[Start of Attachment]
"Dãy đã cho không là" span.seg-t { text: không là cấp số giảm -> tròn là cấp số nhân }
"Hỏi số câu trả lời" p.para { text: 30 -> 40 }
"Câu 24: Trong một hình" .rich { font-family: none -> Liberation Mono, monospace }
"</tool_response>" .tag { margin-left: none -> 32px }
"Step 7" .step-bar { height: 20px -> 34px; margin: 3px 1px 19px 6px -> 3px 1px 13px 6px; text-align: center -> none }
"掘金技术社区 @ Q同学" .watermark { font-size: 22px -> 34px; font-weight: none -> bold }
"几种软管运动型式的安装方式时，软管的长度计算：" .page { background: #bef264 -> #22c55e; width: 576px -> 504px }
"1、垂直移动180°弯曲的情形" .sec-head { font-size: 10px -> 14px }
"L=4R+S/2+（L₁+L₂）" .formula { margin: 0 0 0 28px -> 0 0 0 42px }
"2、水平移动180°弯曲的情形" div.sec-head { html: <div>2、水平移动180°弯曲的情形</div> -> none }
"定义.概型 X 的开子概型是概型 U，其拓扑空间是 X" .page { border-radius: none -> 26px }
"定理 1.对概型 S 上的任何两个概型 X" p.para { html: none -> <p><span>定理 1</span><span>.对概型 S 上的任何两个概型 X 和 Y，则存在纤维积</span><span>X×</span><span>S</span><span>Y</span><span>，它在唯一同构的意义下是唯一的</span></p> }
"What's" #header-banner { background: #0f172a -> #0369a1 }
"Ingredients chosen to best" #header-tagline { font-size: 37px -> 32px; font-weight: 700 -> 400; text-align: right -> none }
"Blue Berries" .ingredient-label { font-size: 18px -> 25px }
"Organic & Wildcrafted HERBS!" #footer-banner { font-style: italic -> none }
[End of Attachment]
* **WHAT NEEDS TO BE DONE**
Give the count, and only the count, of lines in these records that hold the string "span".

* **ANSWER TO THIS TASK**
2